NO FUNDO DA GAVETA...


Eu procurava minha bandana. Lembrava de ter guardado naquela gaveta. Não era original, mas dava um ar de Janis Joplin, em Woodstock. Eu queria isso, uma pitada de rebeldia, na minha fantasia.

Mas o achado mais devastador foi o interior daquela gaveta esquecida. Aquela do meio do armário. Que eu sempre abria só até a metade. E à bem da verdade, eu via somente a parte da frente. Onde estavam as meias de seda que eu usava nos invernos gelados. Todas, com um fiozinho puxado. 

Fui abrindo a gaveta com cuidado. Mãos um pouco frias. Parecia um movimento interno. Quase gástrico. Uma espécie de bulimia. Trazendo de volta coisas não digeridas. Peças guardadas com datas vencidas. Muito bem escondidas. 

Depois das meias, saltaram três sabonetes. Devem ter sido sachês perfumados. Ganhei do namorado. Seriam verdes ou azulados? Agora eram translúcidos, inodoros e amassados. 
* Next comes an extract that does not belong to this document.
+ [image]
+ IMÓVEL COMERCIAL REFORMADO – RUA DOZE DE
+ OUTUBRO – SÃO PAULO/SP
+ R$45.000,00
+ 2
Mais no fundo, encontrei uma luva. Minúscula. Mal cabia em meu dedo mindinho. Devia ter uns cinco aninhos quando ganhei da minha tia. Lá estava ela. Com seus dedinhos de sono e incontáveis anos de abandono. 
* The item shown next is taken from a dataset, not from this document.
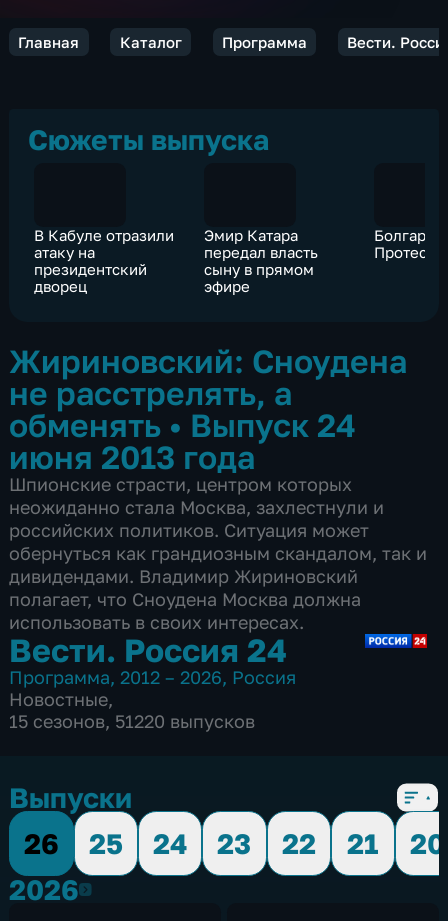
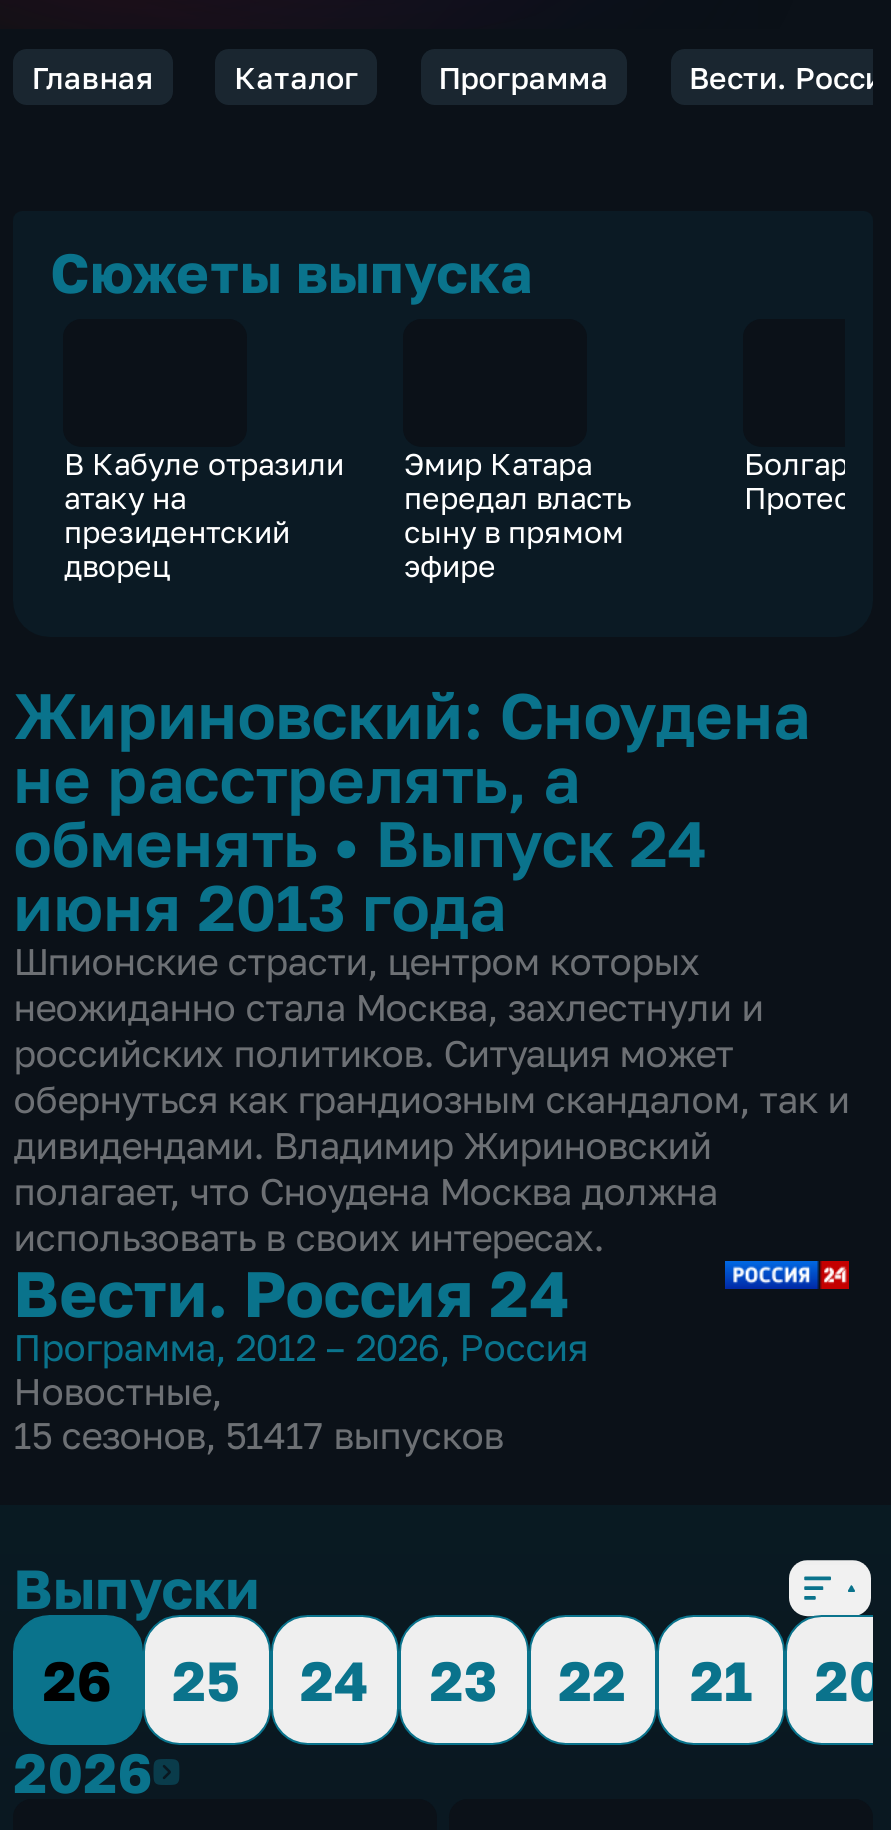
- 15 сезонов, 51220 выпусков
+ 15 сезонов, 51417 выпусков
No final, as lingeries. Duas cintas-ligas! Nunca usadas. Uma violeta. Outra cinza! Os botões não fechavam. Tirei da gaveta e estavam grudadas em um corpete. Bonito. De renda preta. Ainda na moda. Se eu usasse. Se eu soubesse que tinha. Se eu lembrasse da gaveta... 

Eu nem sabia mais o que procurava. Achei uma faixa azul bacana. Poderia servir, ao invés da bandana. Mas foi no fundo da gaveta, que encontrei a ironia. Uma peteca de penas coloridas. E, na base almofadada, um bichinho sorrindo com a frase: bem-vinda! 
 
Era, atrás das fantasias — a minha criança, lá no fundo, escondida.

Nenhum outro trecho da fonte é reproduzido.